Our communications services segment had Revenues totaling $47,803 for the three month period ended June 30, 2014 as compared to $35,480 for the three month period ended June 30, 2013. The increase in revenue is due to a new contract signed by one of our CLEC’s that enables it to bill and collect revenues from carrier access billing.
Our communications services segment had Depreciation expenses totaling $2,678 for the three month period ended June 30, 2014 versus $4,599 for the corresponding period in the prior year. The decrease is due to more of our telecom assets becoming fully depreciated.
Loss from Continuing Operations Before Taxes totaled $47,951 for the three month period ended June 30, 2014 as compared to a Loss from Continuing Operations Before Taxes totaling $78,181 for the corresponding period in the prior year.

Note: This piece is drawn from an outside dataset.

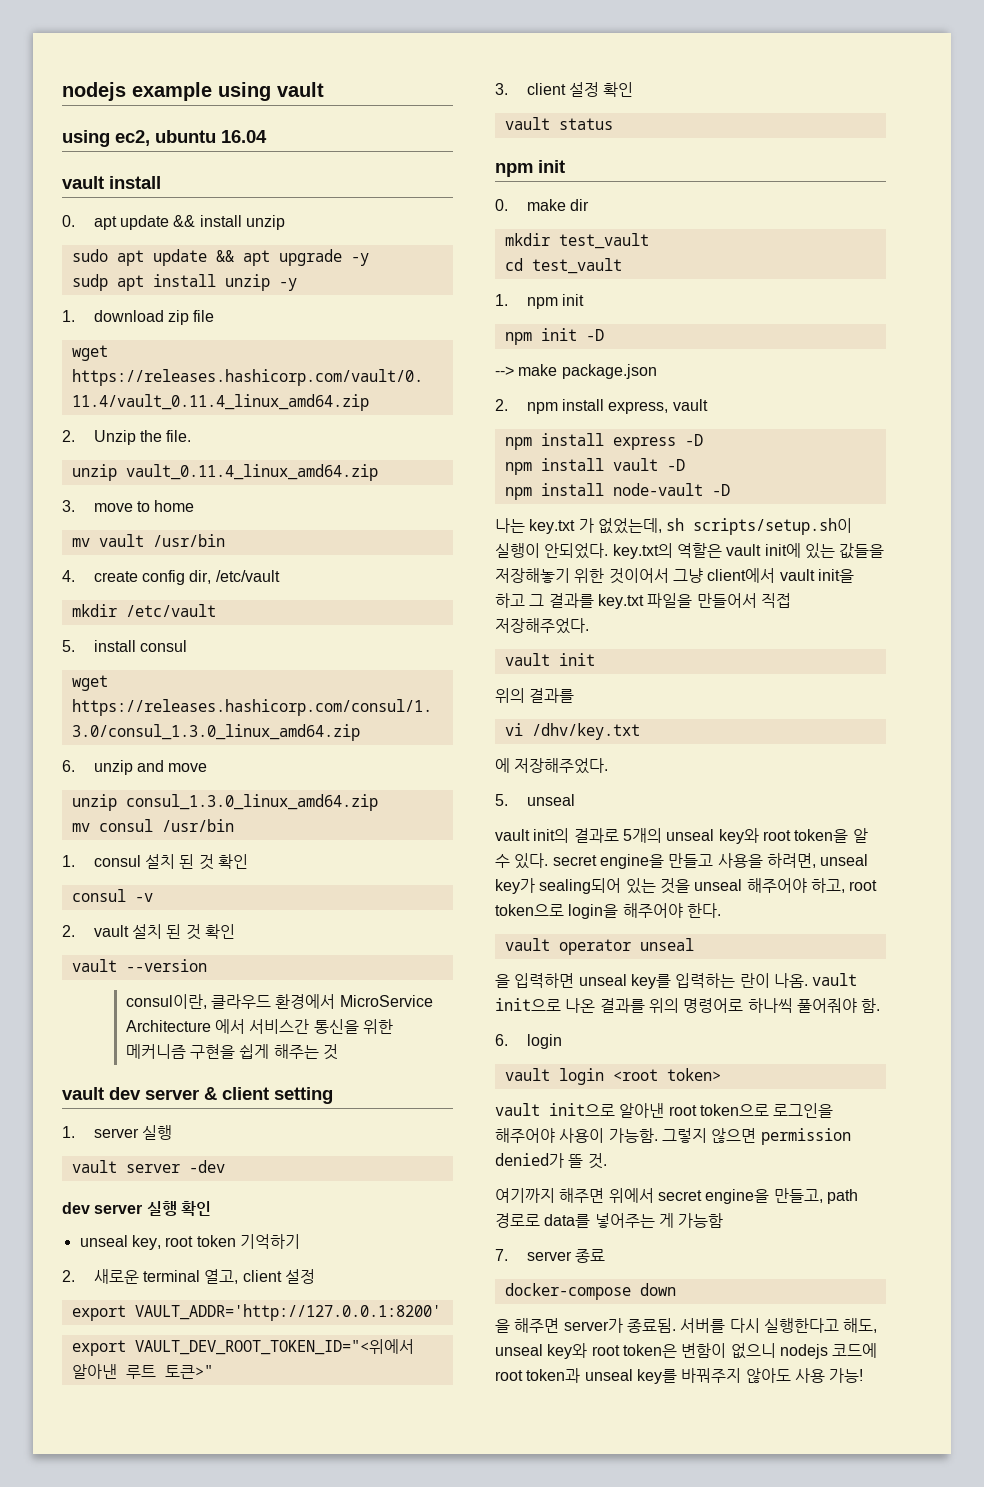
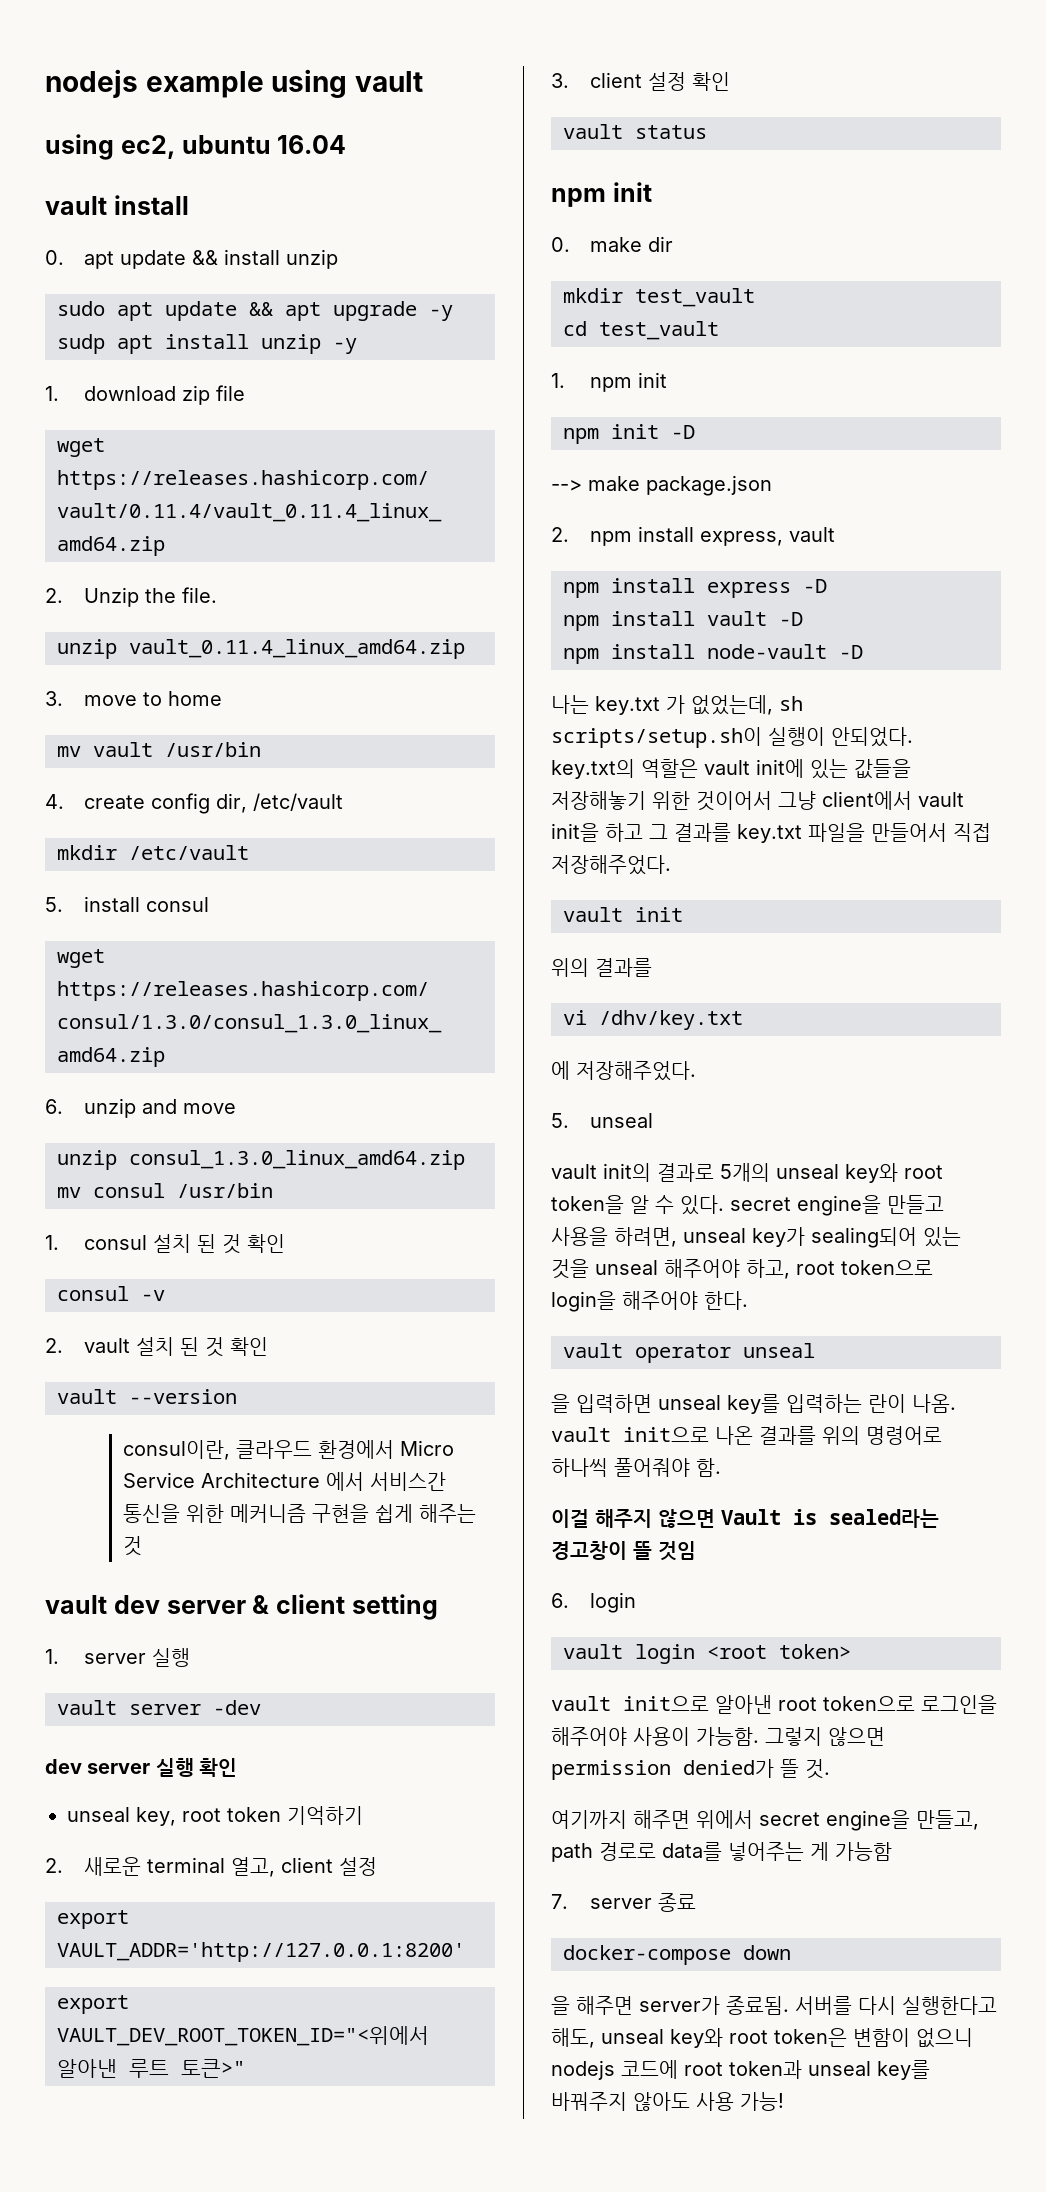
- consul이란, 클라우드 환경에서 MicroService Architecture 에서 서비스간 통신을 위한 메커니즘 구현을 쉽게 해주는 것
+ consul이란, 클라우드 환경에서 Micro Service Architecture 에서 서비스간 통신을 위한 메커니즘 구현을 쉽게 해주는 것
+ 이걸 해주지 않으면 Vault is sealed라는 경고창이 뜰 것임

The improvement of $30,230 is primarily due to reductions in selling, general and administrative (“SG&A”) expenses which included the closure of our Michigan office along with the termination of its associated personnel.
Net Loss totaled $47,951 for the three months ended June 30, 2014 as compared to Net Income of $267,259 for the corresponding period in the prior year. The decrease of $315,210 is due to income earned by our discontinued operations during the prior year.
Corporate had Depreciation expenses totaling $1 for the three month period ended June 30, 2014 versus $8,517 for the corresponding period in 2013. The decrease is due to the disposal of selected fixed assets as we downsized our corporate operations.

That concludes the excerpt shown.